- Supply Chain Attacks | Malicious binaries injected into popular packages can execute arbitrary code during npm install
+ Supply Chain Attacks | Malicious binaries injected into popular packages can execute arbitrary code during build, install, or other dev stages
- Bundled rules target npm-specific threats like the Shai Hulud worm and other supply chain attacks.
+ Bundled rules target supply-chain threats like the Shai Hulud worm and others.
...
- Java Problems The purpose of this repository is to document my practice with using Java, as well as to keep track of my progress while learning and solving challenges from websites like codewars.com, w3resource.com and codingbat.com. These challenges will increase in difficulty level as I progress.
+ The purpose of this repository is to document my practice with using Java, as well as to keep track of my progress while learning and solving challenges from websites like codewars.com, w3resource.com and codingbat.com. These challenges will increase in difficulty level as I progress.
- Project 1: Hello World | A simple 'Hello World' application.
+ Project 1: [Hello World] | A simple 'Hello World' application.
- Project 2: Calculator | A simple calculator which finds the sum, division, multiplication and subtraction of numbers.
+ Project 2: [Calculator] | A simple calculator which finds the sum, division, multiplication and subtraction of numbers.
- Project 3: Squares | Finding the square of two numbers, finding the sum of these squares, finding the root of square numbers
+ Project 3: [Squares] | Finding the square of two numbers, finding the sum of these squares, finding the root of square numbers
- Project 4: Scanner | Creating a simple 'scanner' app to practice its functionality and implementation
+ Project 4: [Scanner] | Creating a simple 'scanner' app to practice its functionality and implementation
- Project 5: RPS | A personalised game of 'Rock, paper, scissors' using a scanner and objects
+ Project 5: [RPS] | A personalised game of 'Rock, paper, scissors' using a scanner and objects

EXERCISE REQUIREMENTS: Give back, unchanged, the run of lines in the listing above that begins at the line containing "- Supply Chain" and ends at the line containing "other dev stages", both included.

RESULT BELOW:
- Supply Chain Attacks | Malicious binaries injected into popular packages can execute arbitrary code during npm install
+ Supply Chain Attacks | Malicious binaries injected into popular packages can execute arbitrary code during build, install, or other dev stages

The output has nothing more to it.